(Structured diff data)
*** Block opens ***
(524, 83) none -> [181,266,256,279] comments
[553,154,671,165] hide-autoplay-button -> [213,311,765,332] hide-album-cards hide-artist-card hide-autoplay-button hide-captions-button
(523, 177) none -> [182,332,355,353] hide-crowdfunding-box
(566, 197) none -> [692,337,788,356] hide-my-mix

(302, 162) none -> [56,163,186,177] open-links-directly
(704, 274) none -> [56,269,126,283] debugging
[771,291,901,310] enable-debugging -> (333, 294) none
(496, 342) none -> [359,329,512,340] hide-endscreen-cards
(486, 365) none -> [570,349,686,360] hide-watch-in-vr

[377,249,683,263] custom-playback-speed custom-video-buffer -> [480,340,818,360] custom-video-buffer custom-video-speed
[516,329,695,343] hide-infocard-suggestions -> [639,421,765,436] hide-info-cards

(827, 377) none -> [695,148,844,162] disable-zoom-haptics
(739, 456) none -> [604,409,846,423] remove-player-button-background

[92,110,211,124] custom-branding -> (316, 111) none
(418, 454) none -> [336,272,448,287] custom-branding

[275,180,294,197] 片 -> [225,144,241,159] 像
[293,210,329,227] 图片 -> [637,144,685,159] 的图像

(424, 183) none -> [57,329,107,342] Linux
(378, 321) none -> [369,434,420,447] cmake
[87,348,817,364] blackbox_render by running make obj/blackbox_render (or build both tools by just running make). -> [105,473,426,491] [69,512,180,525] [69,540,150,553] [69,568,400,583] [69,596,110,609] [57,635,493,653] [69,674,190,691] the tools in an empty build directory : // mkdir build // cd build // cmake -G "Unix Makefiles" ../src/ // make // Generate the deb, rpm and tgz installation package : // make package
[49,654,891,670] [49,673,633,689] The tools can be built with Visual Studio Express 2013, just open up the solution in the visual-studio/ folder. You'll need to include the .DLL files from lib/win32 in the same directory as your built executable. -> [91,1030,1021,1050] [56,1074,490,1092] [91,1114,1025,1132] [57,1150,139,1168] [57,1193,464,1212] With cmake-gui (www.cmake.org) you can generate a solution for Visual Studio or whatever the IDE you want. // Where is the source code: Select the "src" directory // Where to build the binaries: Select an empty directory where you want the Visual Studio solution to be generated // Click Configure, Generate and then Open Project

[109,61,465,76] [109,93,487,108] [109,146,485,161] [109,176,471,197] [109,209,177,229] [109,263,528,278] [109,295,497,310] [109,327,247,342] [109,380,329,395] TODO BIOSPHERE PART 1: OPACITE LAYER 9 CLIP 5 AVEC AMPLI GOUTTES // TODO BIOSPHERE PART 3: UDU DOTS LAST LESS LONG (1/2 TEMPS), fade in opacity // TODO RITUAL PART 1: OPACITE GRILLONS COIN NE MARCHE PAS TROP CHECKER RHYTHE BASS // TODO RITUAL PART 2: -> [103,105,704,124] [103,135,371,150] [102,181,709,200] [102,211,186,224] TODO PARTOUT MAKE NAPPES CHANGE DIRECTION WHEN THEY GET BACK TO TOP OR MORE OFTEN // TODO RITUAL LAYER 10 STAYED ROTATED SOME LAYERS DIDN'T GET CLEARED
*** Block closes ***
### Problem to work on
Beginning at the line with "(302, 162) none" and ending at the line with "(378, 321) none -> [369,434,420,447] cmake", reproduce each line of the data above exactly, and add no other lines.

### Result below
(302, 162) none -> [56,163,186,177] open-links-directly
(704, 274) none -> [56,269,126,283] debugging
[771,291,901,310] enable-debugging -> (333, 294) none
(496, 342) none -> [359,329,512,340] hide-endscreen-cards
(486, 365) none -> [570,349,686,360] hide-watch-in-vr

[377,249,683,263] custom-playback-speed custom-video-buffer -> [480,340,818,360] custom-video-buffer custom-video-speed
[516,329,695,343] hide-infocard-suggestions -> [639,421,765,436] hide-info-cards

(827, 377) none -> [695,148,844,162] disable-zoom-haptics
(739, 456) none -> [604,409,846,423] remove-player-button-background

[92,110,211,124] custom-branding -> (316, 111) none
(418, 454) none -> [336,272,448,287] custom-branding

[275,180,294,197] 片 -> [225,144,241,159] 像
[293,210,329,227] 图片 -> [637,144,685,159] 的图像

(424, 183) none -> [57,329,107,342] Linux
(378, 321) none -> [369,434,420,447] cmake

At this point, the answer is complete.